子供の咳が長引く・・・・・その3

ひげ先生

2012年06月20日 22:50

 ”子供の長引く咳” その治療について・・・・・

1)鼻炎、副鼻腔炎からくる後鼻漏からくる咳
  基本的には去痰薬といわれている薬が中心になります。どろどろの鼻水をサラサラにさせることで副鼻腔へ膿がたまるのを予防し、排出させるのが目的です。
 ムコダインとか、ムコソルバンがそれです。
アレルギー性の要素がある、あるいは鼻汁の好酸球があれば、アレルギーの薬を併用します。

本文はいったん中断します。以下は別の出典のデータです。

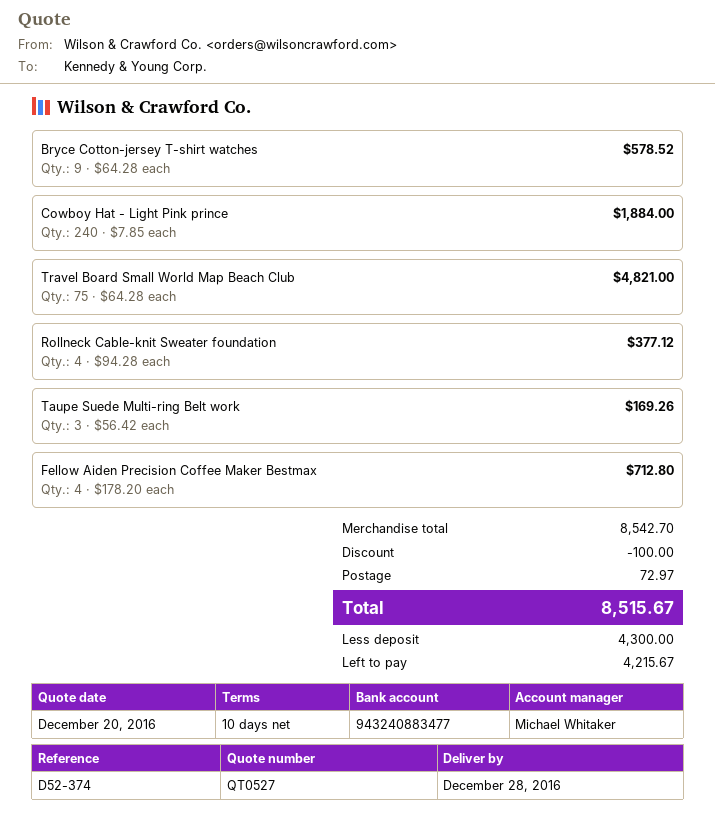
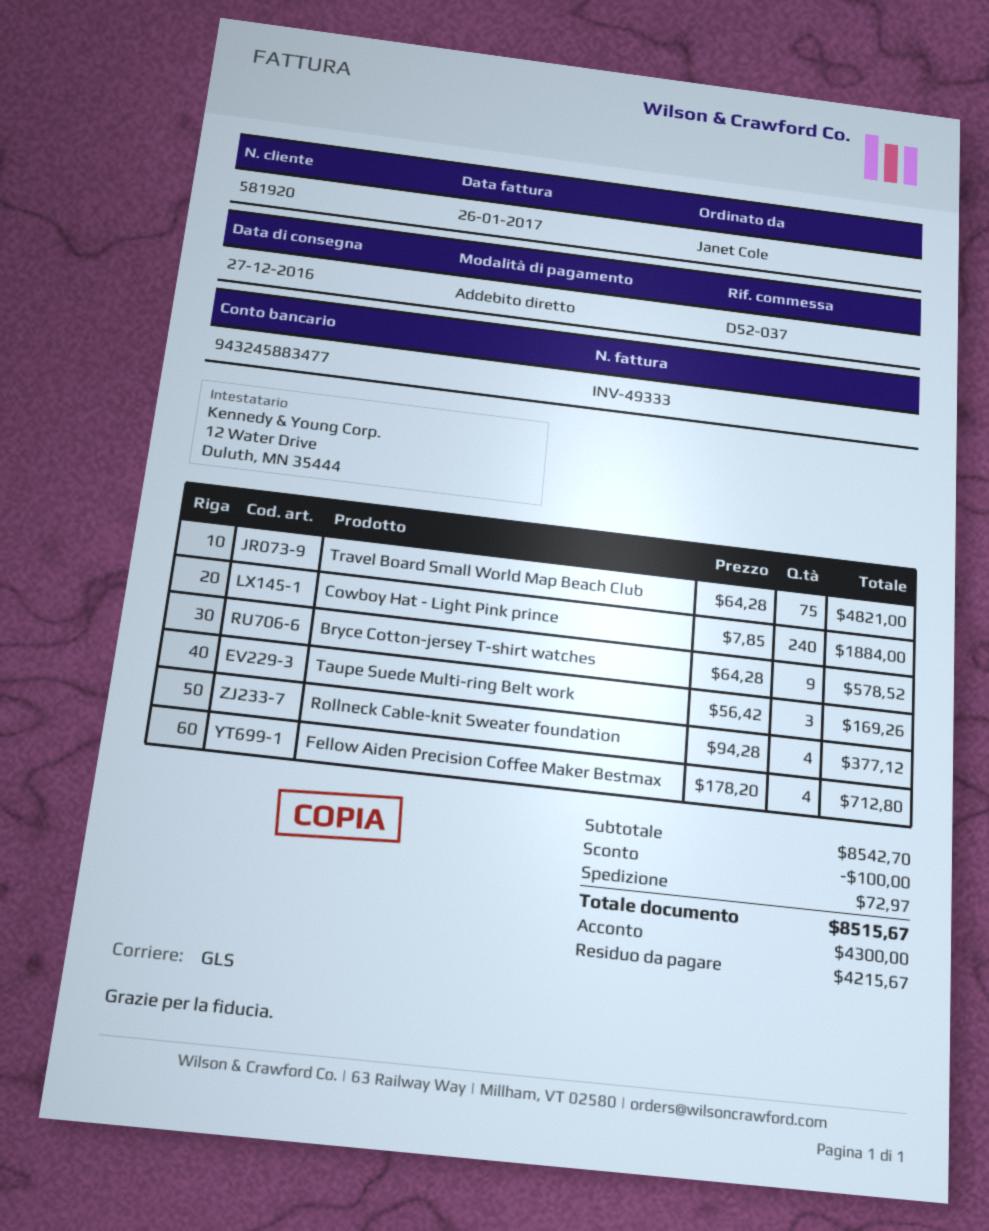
delivery date: 2016-12-28 -> 2016-12-27
reference: D52-374 -> D52-037
bank account: 943240883477 -> 943245883477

5~7日経過みて、痰や鼻汁がネバネバになって色が濃く、黄色から緑になるようなら抗生剤を追加していの治療をします。


2)喘息様の咳
  明らかな喘息の場合と、喘息っぽいような咳、咳喘息の治療では、少し治療方針が変わってきます。
 明らかに喘息だったら、吸入ステロイド剤をメインとした薬が中心です。私は、まずアドエアを処方することが多いです。アドエアにはパウダーとエアゾールがあるので、パウダーが出来そうならパウダーが第一、難しいようならエアゾールタイプを補助器具をつけて処方します。
 明らかに喘息ではない、喘息っぽい咳とか咳喘息、吸入をいきなりはかなり難しいような小さい子(3歳以下)の場合は、内服で効果のでるかのうせいがあるロイコトリエン拮抗剤(オノンとか、シングレア、キプレス)をホクナリンテープと一緒に処方します。

3)細菌(ばい菌)による気管支炎、喉頭炎、肺炎の咳
  抗生物質が中心になります。
想定される病原菌によって、抗生物質の種類は変わります。
 定型的な病原菌であり、主原因の代表的なものである肺炎球菌、インフルエンザ菌では、ペニシリン系の抗生剤(アモキシシリン、パセトシン)、モラキセラ菌も想定されるようなら、βラクタマーゼ阻害薬というものが配合された薬(オーグメンチン、クラバモックス)を使います。
 非定型的な病原菌である、マイコプラズマや肺炎クラミジアとかが想定されるようなら、マクロライド系抗生剤(クラリスロマイシン、ジスロマック)を使います。
 どちらかが紛らわしいときはマクロライドを優先します。なぜならマイコプラズマとか肺炎クラミジアは結構ひどい咳になるのと、感染性が強いからです。
 上記の抗生剤+去痰薬が基本でマイコプラズマや肺炎クラミジアとかが想定されるようなときに咳止めを追加するってかんじです。


以上、ちょっと詳しく、専門的になってしまいましたが治療編でした。
すでにお気づきかと思いますが、いわゆる”咳止め”は、基本的には積極的には使用しないのです。
なぜか?
 咳止めは、痰や鼻水の粘調度を悪くさせるので、痰がでなくてはいけないような状況や鼻汁がでなくてはいけないような病態を悪化させて、症状が長引かせる可能性があるからです。

咳止めが病気を治すのではなく、咳の原因となる大元を治療しなくてはならないというのが基本になっています!
以上、子供の咳がながびく3シリーズでした。